According to the CAZy functional classification, the glycoside hydrolase (GH) and the glycosyltransferase (GT) families, were classified into 166 and 109 families, respectively. The obtained reads of glycan-related genes were thus also classified by family. We defined the index of the majority family (Ims) in an environment as the ratio of the number of metagenomes with the identified glycan-related genes to the number of metagenomes belonging to the environment. Ims indicates how major the family of the glycan-related genes is in a given environment. If Ims = 1, it means that all metagenomes in the environment have glycan-related genes in the family, whereas Ims = 0 means that there are no glycan-related genes in the family. This process was performed using ad hoc ruby scripts. In order to visualize this data across each environment and family, Euclidean distances were calculated and hierarchical clustering analysis was carried out using the Ward’s method with the pheatmap library (https://cran.r-project.org/web/pachkages/pheatmap/index.html) for R (https://www.R-project.org/) was used to produce the heatmap figure with the default color setting for this clustering.

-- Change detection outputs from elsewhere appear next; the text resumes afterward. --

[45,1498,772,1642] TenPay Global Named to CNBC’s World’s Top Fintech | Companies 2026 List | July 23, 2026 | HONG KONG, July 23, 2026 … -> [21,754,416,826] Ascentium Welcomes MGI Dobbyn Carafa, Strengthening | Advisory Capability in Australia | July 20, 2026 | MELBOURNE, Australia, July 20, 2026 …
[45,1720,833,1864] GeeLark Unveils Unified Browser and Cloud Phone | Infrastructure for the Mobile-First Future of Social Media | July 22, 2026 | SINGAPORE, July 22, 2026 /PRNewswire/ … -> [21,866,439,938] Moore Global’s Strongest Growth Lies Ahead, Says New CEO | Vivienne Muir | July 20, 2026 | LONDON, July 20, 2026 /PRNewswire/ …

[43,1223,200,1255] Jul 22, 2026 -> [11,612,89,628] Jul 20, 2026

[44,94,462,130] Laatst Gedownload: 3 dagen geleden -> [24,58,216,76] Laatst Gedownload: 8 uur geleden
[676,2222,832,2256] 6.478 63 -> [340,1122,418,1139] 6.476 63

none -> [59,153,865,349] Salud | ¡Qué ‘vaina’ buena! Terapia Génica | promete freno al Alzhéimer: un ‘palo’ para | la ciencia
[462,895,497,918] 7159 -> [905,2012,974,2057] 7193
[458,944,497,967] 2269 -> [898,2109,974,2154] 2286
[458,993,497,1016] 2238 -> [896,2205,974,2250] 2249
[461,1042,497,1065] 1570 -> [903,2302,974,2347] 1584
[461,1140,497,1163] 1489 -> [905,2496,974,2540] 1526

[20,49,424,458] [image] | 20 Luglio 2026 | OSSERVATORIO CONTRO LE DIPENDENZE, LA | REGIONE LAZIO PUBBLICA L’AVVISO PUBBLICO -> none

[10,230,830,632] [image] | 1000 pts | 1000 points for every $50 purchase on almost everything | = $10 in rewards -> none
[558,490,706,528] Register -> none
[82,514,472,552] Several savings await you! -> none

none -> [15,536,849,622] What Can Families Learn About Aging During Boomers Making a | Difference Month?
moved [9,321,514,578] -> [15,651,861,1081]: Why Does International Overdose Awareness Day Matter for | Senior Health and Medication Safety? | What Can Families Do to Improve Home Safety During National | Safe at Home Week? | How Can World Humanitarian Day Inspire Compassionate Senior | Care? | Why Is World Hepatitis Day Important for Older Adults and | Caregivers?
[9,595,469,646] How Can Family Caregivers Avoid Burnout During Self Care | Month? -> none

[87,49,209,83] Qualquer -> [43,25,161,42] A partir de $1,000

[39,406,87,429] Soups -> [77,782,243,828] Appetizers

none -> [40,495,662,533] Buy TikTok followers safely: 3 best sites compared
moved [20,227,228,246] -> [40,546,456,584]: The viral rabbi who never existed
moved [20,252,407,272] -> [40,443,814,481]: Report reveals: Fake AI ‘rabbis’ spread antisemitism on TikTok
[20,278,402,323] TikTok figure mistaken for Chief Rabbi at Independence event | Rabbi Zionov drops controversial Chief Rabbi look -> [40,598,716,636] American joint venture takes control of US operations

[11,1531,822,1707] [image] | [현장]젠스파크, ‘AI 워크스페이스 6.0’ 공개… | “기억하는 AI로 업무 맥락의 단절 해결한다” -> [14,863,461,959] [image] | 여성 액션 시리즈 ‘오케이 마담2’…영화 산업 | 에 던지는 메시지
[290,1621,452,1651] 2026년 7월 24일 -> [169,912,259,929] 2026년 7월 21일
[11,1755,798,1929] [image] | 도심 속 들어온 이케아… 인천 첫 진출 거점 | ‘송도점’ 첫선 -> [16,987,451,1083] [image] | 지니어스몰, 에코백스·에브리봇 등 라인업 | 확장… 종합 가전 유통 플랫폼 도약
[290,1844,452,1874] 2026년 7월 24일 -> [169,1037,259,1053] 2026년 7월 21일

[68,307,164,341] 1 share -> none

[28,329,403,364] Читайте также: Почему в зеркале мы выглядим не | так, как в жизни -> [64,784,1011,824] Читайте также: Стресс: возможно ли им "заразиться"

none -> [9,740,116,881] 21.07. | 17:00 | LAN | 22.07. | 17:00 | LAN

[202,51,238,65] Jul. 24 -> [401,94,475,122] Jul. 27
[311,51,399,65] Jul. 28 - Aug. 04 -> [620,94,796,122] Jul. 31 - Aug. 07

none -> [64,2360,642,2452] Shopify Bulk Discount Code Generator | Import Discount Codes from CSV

The families of GHs were also classified according to substrate specificities, which are also in the CAZy database. The families of GHs were classified into monosaccharides, disaccharides, oligosaccharides, polysaccharides, peptidoglycan-related, and others, based on the substrate information provided by the CAZy database and the more detailed descriptions in KEGG COMPOUND [46,47,48]. In order to analyze the functions of the genes in the general-enzyme families, the EC numbers of general-enzyme genes were mapped to “Starch and sucrose metabolism” in the KEGG PATHWAY maps, and the mapped EC numbers were counted.